> Assigned task:
Restate word for word the lines below, from the one containing "discount: 5% = 104.39 -> none" through the final line, with no pictures included.

(Data items)
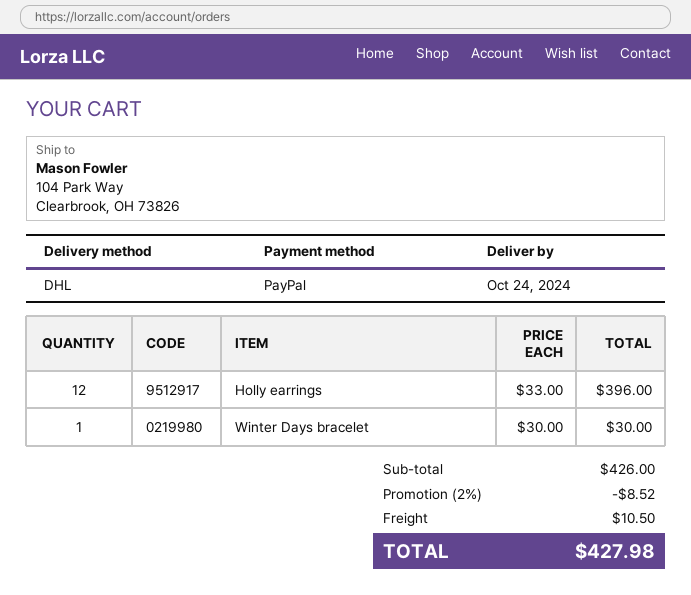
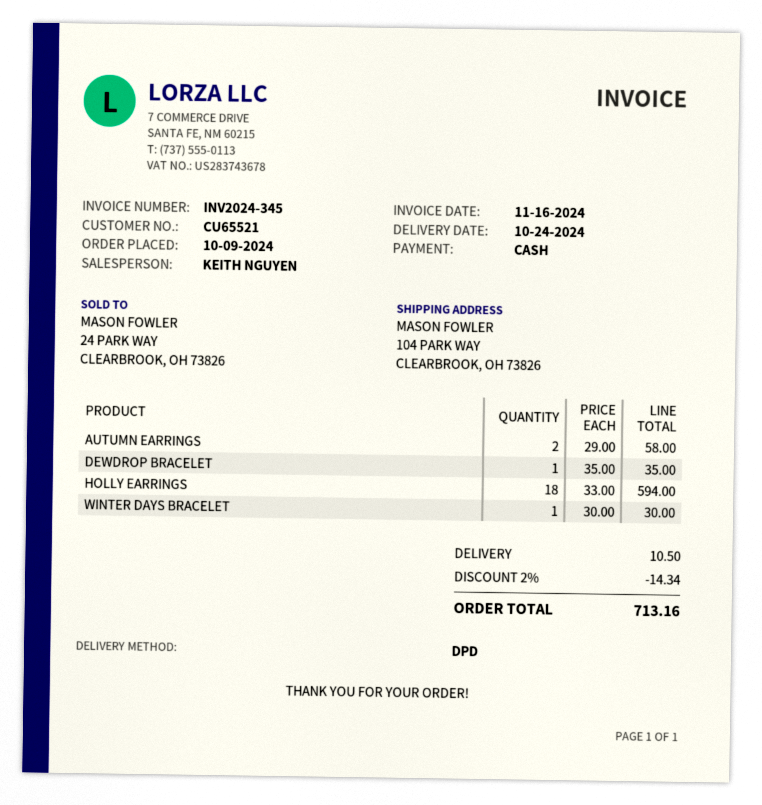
payment method: PayPal -> cash
shipping method: DHL -> DPD
Holly earrings: 12 x 33.00 = 396.00 -> 18 x 33.00 = 594.00
AUTUMN EARRINGS: none -> 2 x 29.00 = 58.00
DEWDROP BRACELET: none -> 1 x 35.00 = 35.00
discount: 2% = 8.52 -> 2% = 14.34
total: 427.98 -> 713.16

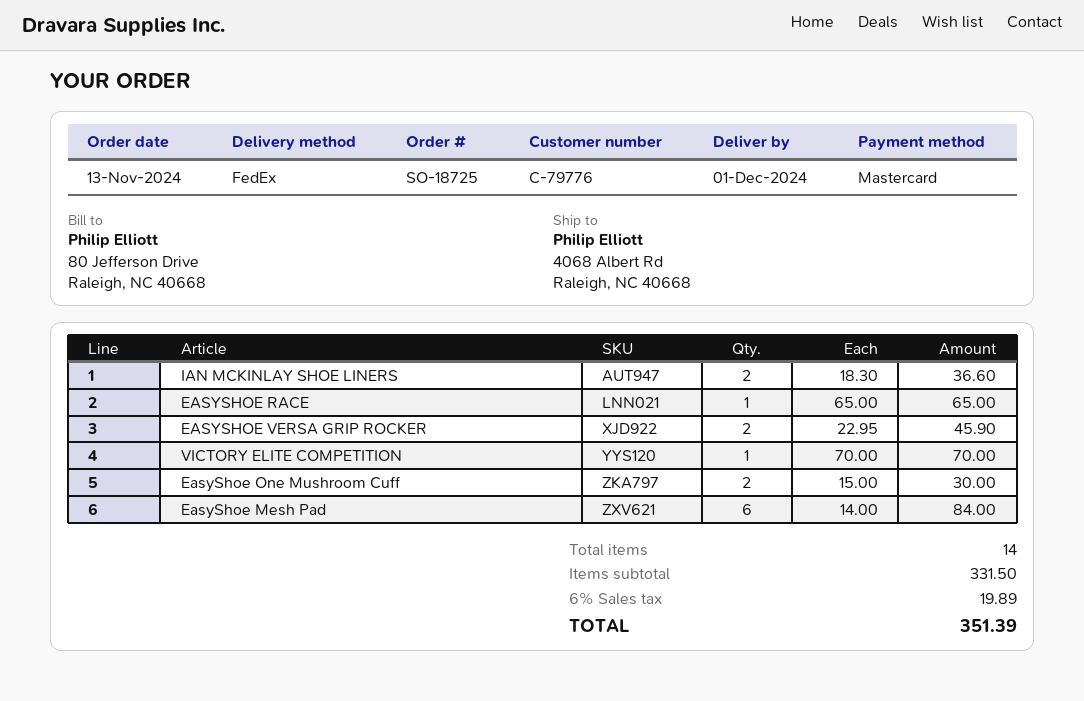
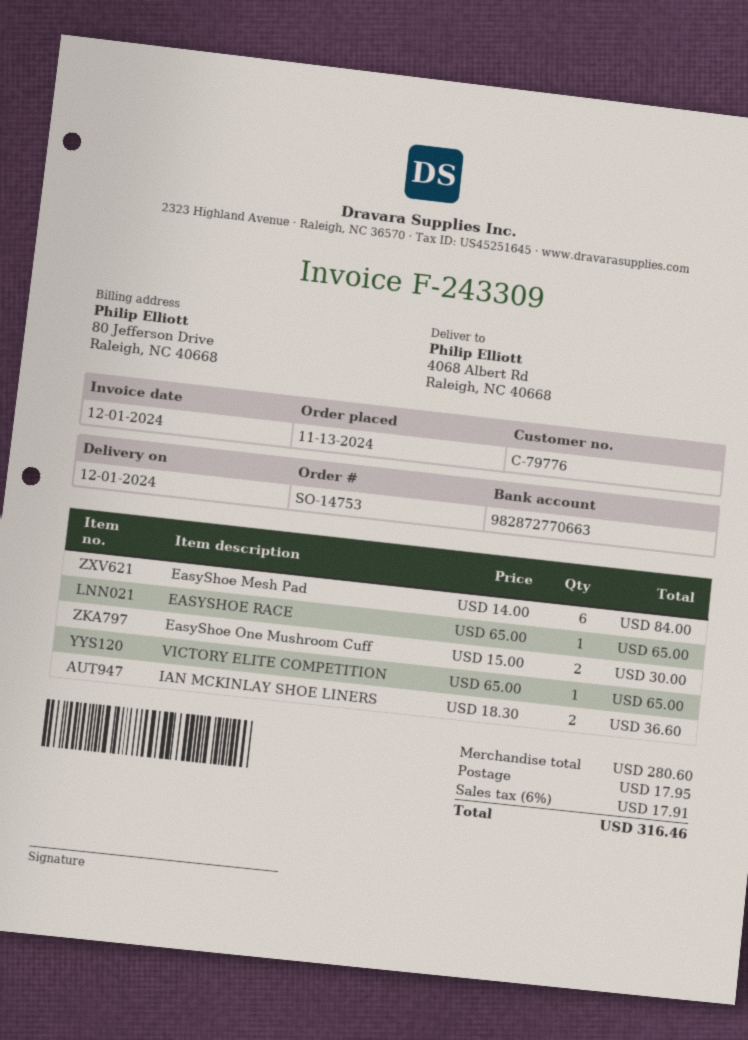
order number: SO-18725 -> SO-14753
EASYSHOE VERSA GRIP ROCKER: 2 x 22.95 = 45.90 -> none
VICTORY ELITE COMPETITION: 1 x 70.00 = 70.00 -> 1 x 65.00 = 65.00
subtotal: 331.50 -> 280.60
shipping: none -> 17.95
tax: 6% = 19.89 -> 6% = 17.91
total: 351.39 -> 316.46

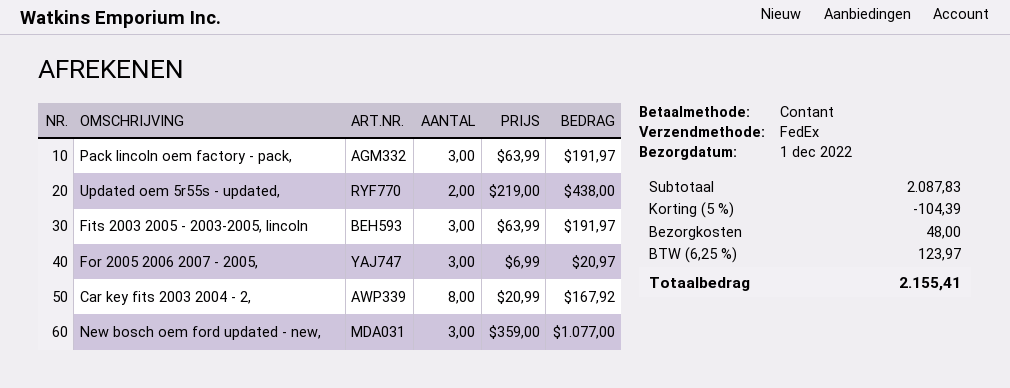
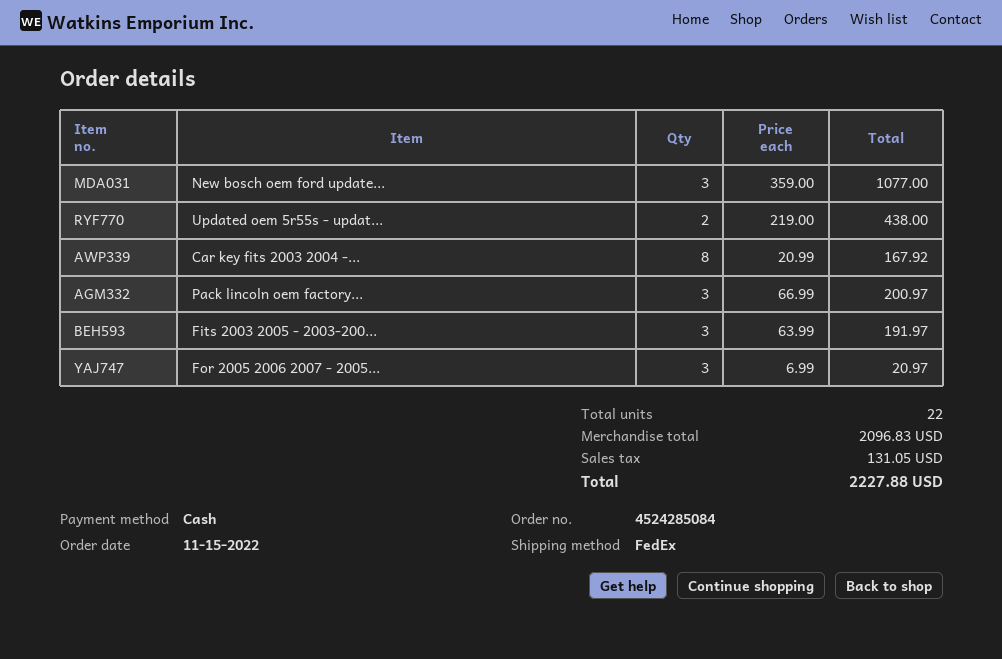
Pack lincoln oem factory - pack,: 3 x 63.99 = 191.97 -> 3 x 66.99 = 200.97
subtotal: 2087.83 -> 2096.83
discount: 5% = 104.39 -> none
shipping: 48.00 -> none
tax: 123.97 -> 131.05
total: 2155.41 -> 2227.88

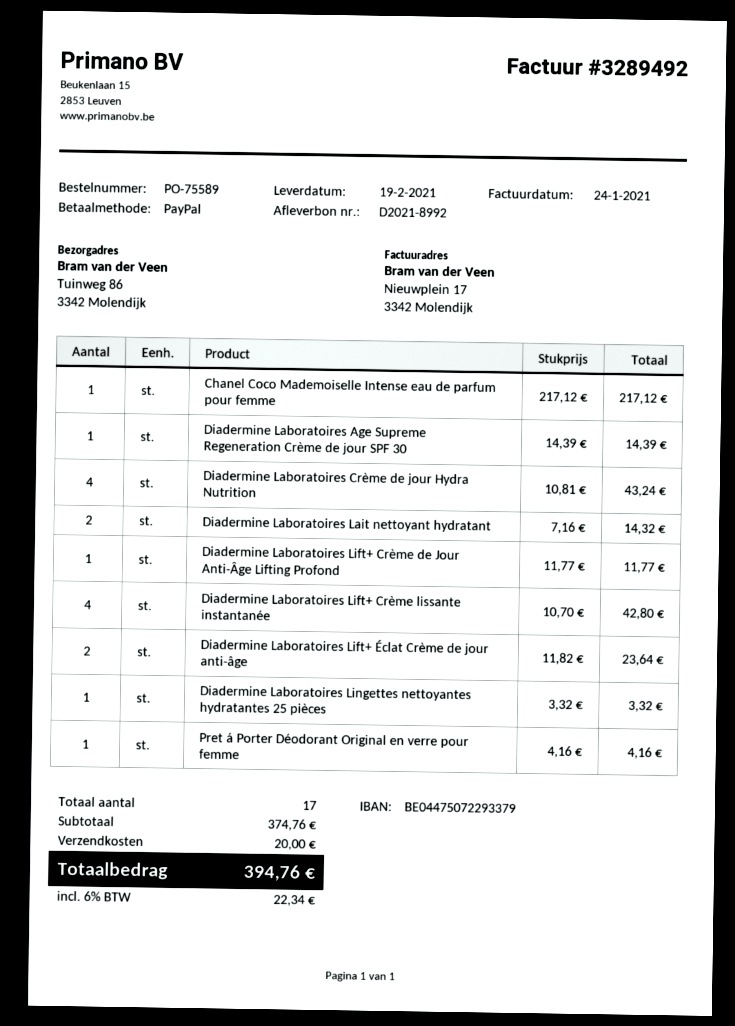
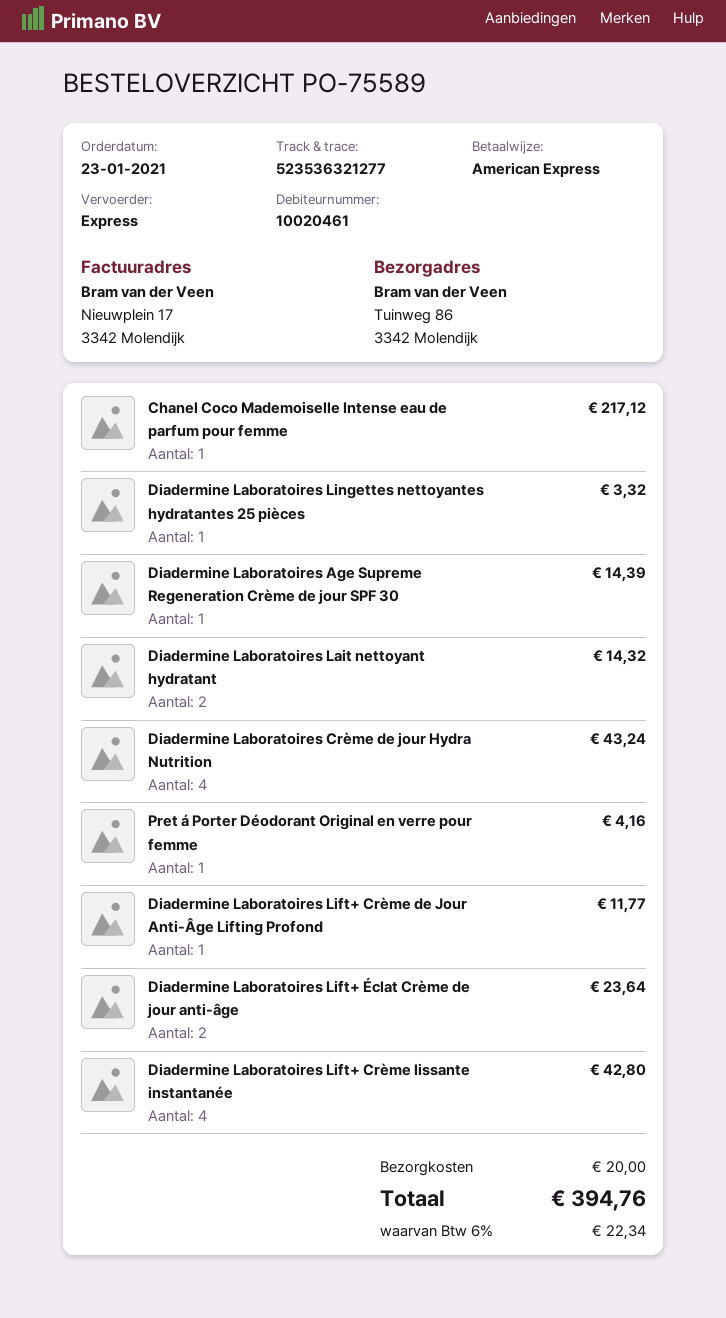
payment method: PayPal -> American Express

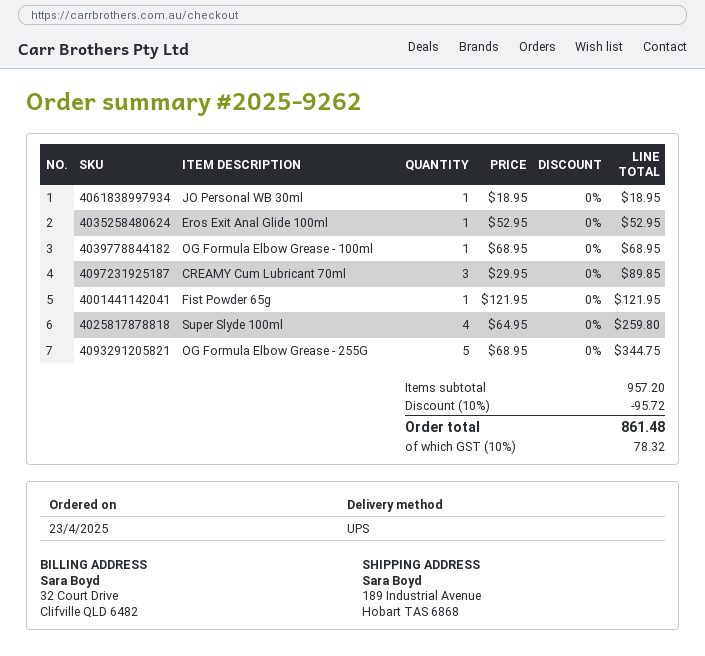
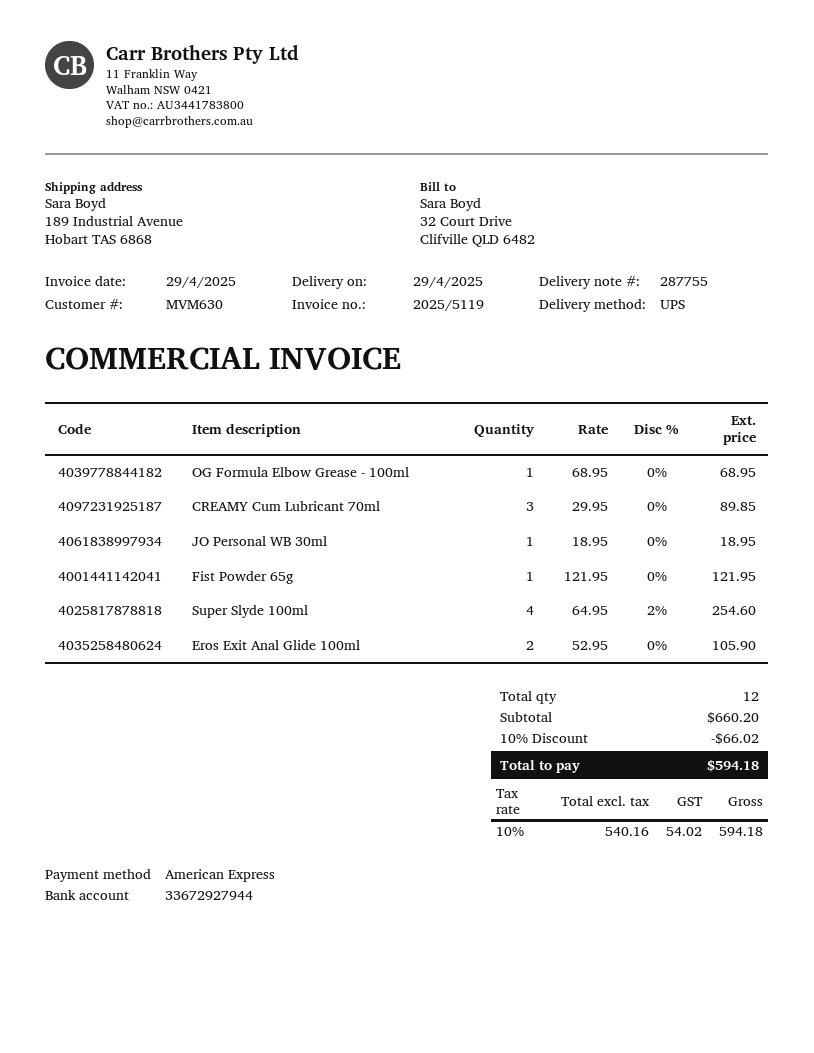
Eros Exit Anal Glide 100ml: 1 x 52.95 = 52.95 -> 2 x 52.95 = 105.90
Super Slyde 100ml: 4 x 64.95 = 259.80 -> 4 x 64.95 - 2% = 254.60
OG Formula Elbow Grease - 255G: 5 x 68.95 = 344.75 -> none
subtotal: 957.20 -> 660.20
discount: 10% = 95.72 -> 10% = 66.02
tax: 10% = 78.32 -> 10% = 54.02
total: 861.48 -> 594.18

> Solution to the problem:
discount: 5% = 104.39 -> none
shipping: 48.00 -> none
tax: 123.97 -> 131.05
total: 2155.41 -> 2227.88

payment method: PayPal -> American Express

Eros Exit Anal Glide 100ml: 1 x 52.95 = 52.95 -> 2 x 52.95 = 105.90
Super Slyde 100ml: 4 x 64.95 = 259.80 -> 4 x 64.95 - 2% = 254.60
OG Formula Elbow Grease - 255G: 5 x 68.95 = 344.75 -> none
subtotal: 957.20 -> 660.20
discount: 10% = 95.72 -> 10% = 66.02
tax: 10% = 78.32 -> 10% = 54.02
total: 861.48 -> 594.18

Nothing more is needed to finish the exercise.